I could hear the friendly nurses’ words: “NO CHUGGING!” echoing in my mind as I fought the urge to chug to get it over with. According to the directions, you’re supposed to drink it for 1-2 hours. I managed to string it out over 30 minutes and not a minute longer. After choking that down, I chugged the 32 prescribed ounces of water, turned on the movie “Heat,” settled onto the couch, and waited.

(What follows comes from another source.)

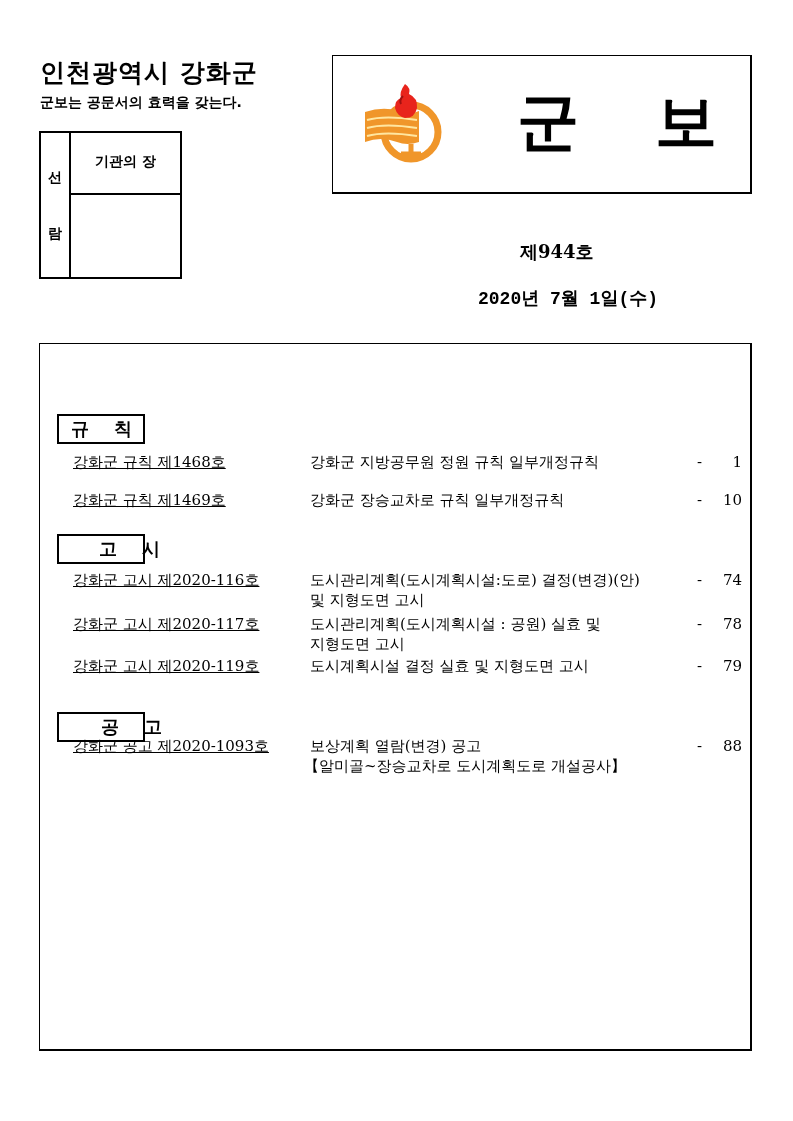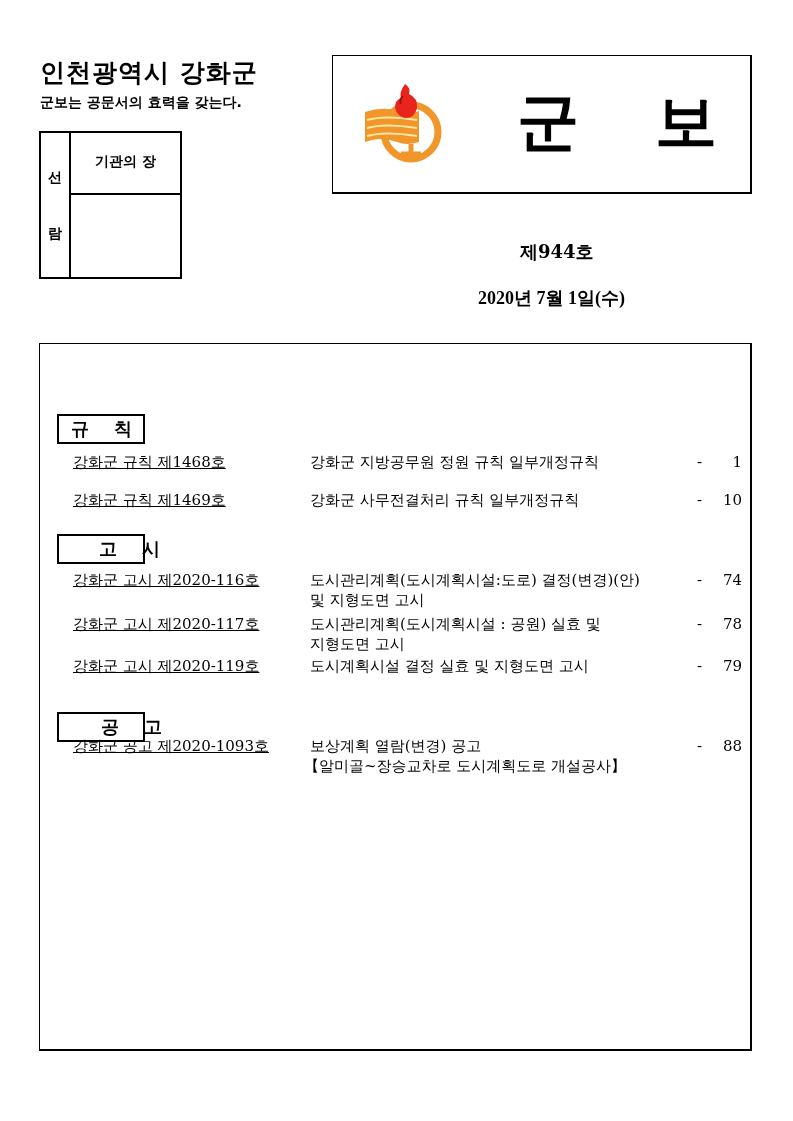"2020년 7월 1일(수)" .issue-date { font-family: Liberation Serif, serif -> Liberation Mono, monospace }
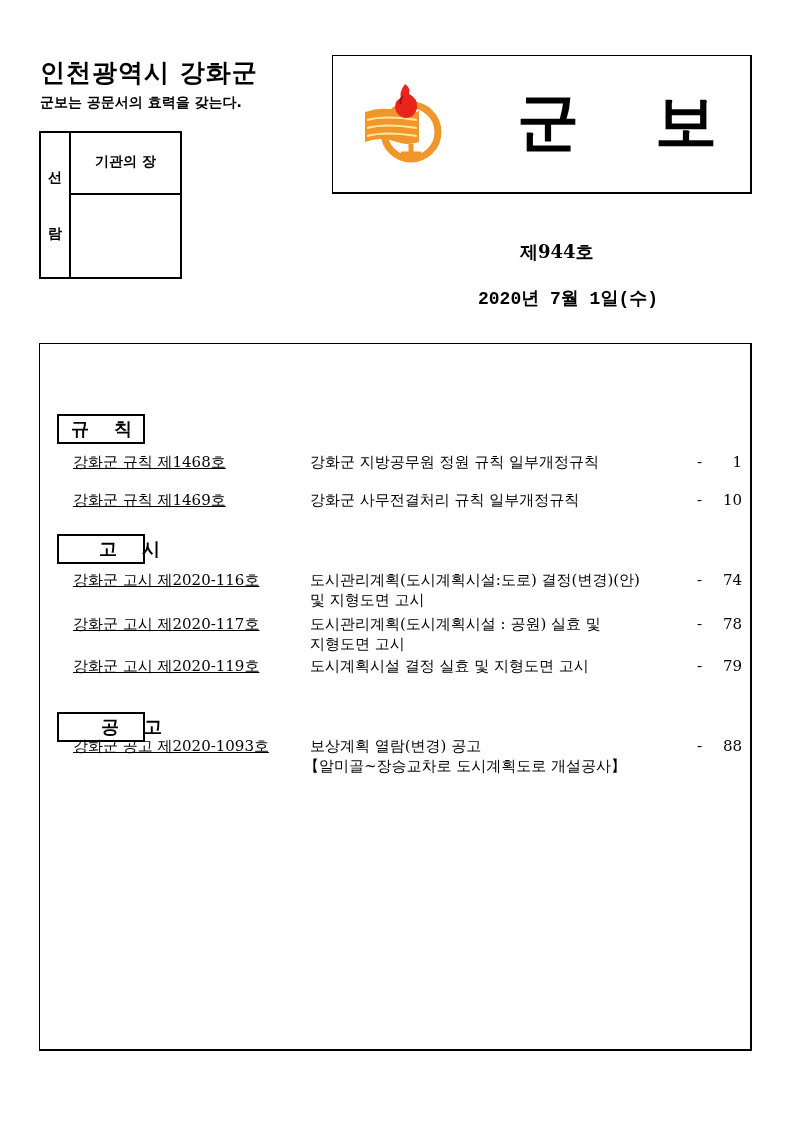"강화군 사무전결처리 규칙 일부개정규칙" span.title { text: 사무전결처리 -> 장승교차로 }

I lay there watching Val Kilmer and Al Pacino gunfight it out in the streets of L.A., wondering how I’d know when the Surprep started working. Then, over the gunfire, I heard the most guttural, other-worldly reverberation come from my bowels. https://youtu.be/GDElEpdJcn0

It was on.

While contemplating a four-letter word for “Big name in peppermint patties,” I decided to maintain a sense of humor while prepping for my colonoscopy because the process is farcical. It literally feels as though your bowels have been liquified. You know the scene in “Dumb and Dumber” when Harry has to urgently use the bathroom because Lloyd poured an entire bottle of Turbo Lax into his drink in an act of revenge? https://youtu.be/kK-2E4MTc3Y This comical scenario continued for hours and just when I thought it was over, it was time for another dose of Surprep, 32 ounces of water, and the process to start all over again well into the early morning hours. (And to think I was worried I’d sleep through my alarm.) By the time the actual colonoscopy began at 6:00 a.m., I was so exhausted I welcomed sedation more than Joey Ramone. https://youtu.be/bm51ihfi1p4

My colonoscopy tips:
1. Eat only white rice, white bread, or plain baked chicken at least two days before prep day. No chips and salsa for goodness sake.
2. Stock up on aloe baby wipes. You’re welcome.
3. Add lots of ginger ale and lemonade crystals to the Surprep and drink water like crazy. Then drink more.
4. Enjoy pancakes as a post-colonoscopy meal. They taste uncommonly delicious. Add bacon as a reward for your hard work.
5. Keep a sense of humor about it all and don’t allow an embarrassing process to prevent you from a procedure that could save your life. You’ll have no memory of it (the colonoscopy – you’ll never forget the prep). And besides, just think of the stories you can swap with your fellow colonoscopy veterans at parties!

I’m happy to report that I am colon cancer-free and not due for another colonoscopy for five years. I also have another happy test result from my colonoscopy day: at 52 years old, I’m not pregnant. Whew! I can only think of one thing worse: my neighbor is Dr. Smith.